→ **REQUIRED ACTION**: This exercise asks for a copy of each line in the records below with the word "Income" in it.

→ **EXTRACTED RECORDS**:
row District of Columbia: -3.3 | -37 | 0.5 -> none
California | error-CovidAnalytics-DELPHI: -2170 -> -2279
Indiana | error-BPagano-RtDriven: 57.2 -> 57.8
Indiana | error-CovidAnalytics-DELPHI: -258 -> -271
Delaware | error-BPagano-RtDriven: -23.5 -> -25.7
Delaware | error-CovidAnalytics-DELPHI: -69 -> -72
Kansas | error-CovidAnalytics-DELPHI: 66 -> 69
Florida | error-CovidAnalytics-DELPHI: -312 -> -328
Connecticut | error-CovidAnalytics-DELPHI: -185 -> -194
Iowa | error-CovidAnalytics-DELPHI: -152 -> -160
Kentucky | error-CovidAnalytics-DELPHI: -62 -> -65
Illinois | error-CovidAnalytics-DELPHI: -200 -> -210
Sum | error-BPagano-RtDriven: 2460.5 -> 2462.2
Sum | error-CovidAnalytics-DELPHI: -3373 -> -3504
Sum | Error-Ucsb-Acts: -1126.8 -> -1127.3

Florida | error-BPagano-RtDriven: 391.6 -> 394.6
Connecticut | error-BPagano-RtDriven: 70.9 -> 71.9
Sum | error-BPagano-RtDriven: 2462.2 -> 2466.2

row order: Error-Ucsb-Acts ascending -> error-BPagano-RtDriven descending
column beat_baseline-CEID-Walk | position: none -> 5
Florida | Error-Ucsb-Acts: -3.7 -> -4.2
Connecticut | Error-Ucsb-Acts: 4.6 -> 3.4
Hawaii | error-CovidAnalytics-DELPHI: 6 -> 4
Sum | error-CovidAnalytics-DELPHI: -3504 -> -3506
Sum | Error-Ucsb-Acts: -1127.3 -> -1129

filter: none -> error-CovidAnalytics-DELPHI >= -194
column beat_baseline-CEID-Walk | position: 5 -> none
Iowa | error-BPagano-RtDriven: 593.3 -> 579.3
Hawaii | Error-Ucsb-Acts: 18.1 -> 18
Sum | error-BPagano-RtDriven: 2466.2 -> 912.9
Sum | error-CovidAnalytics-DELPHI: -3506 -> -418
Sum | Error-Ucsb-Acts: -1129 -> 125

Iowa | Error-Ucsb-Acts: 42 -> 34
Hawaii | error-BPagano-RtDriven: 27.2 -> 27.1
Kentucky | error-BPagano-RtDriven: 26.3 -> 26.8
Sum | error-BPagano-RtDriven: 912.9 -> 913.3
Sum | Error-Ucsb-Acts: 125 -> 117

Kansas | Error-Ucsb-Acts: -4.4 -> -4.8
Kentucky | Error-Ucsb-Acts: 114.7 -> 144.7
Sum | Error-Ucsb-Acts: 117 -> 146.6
---
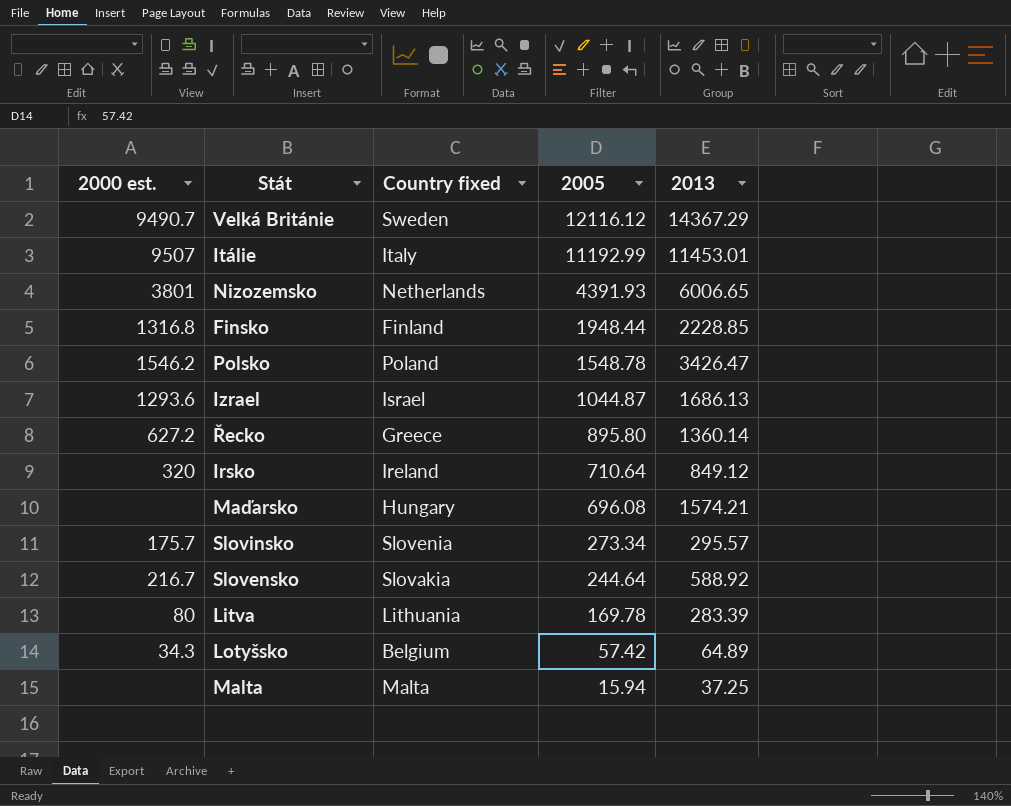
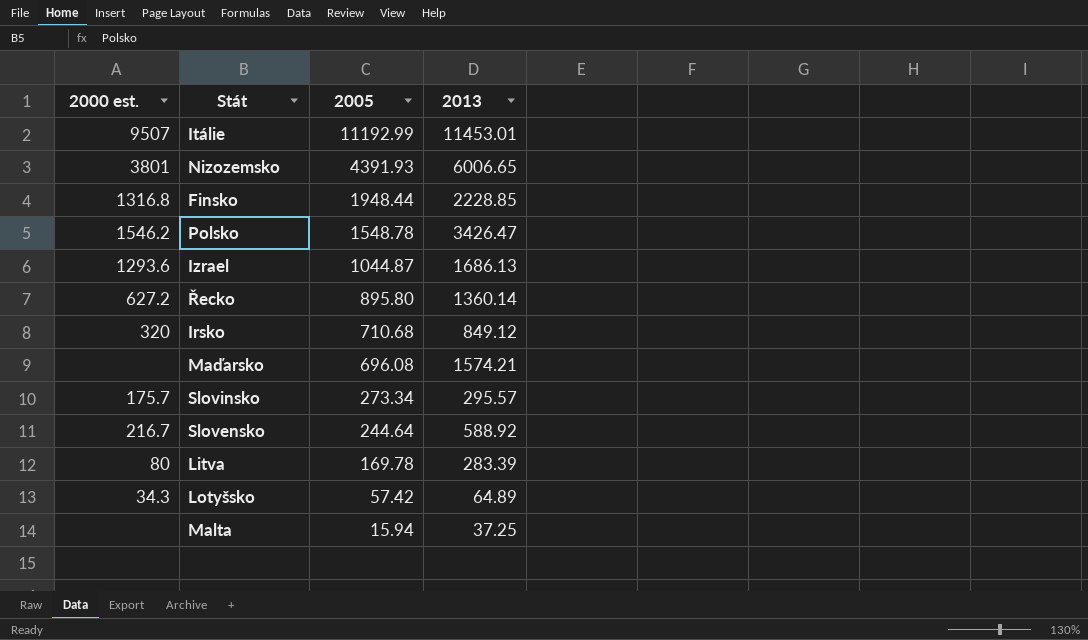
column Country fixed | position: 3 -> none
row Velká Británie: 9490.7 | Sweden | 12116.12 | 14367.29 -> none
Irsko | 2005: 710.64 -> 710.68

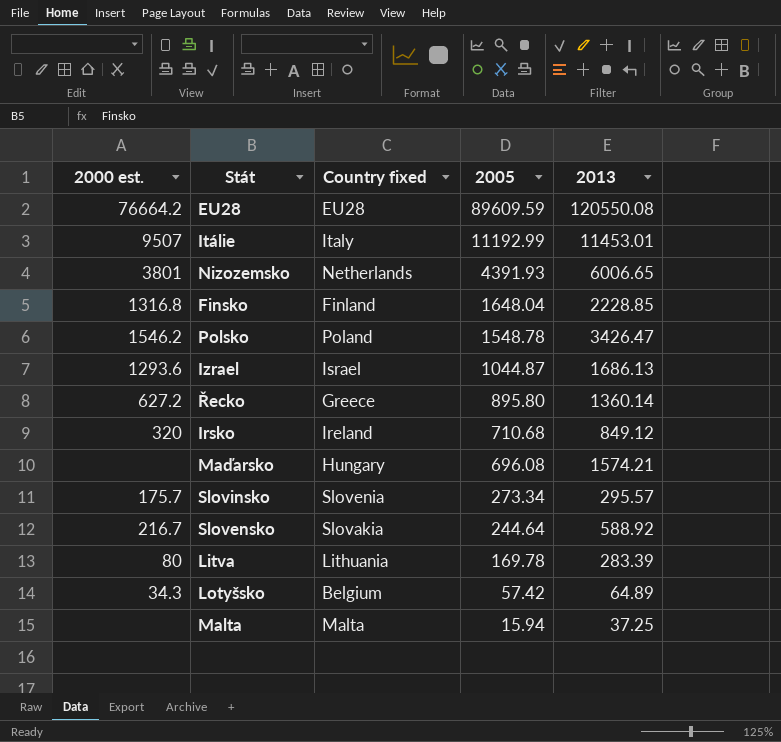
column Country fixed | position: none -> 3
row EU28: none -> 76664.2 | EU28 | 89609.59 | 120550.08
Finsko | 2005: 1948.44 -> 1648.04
--
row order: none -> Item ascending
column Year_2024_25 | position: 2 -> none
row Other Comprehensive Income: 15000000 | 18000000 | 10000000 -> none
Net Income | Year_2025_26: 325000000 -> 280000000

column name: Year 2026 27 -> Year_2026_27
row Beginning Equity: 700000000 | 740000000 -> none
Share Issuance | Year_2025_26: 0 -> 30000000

→ **WRITTEN REPLY**:
row Other Comprehensive Income: 15000000 | 18000000 | 10000000 -> none
Net Income | Year_2025_26: 325000000 -> 280000000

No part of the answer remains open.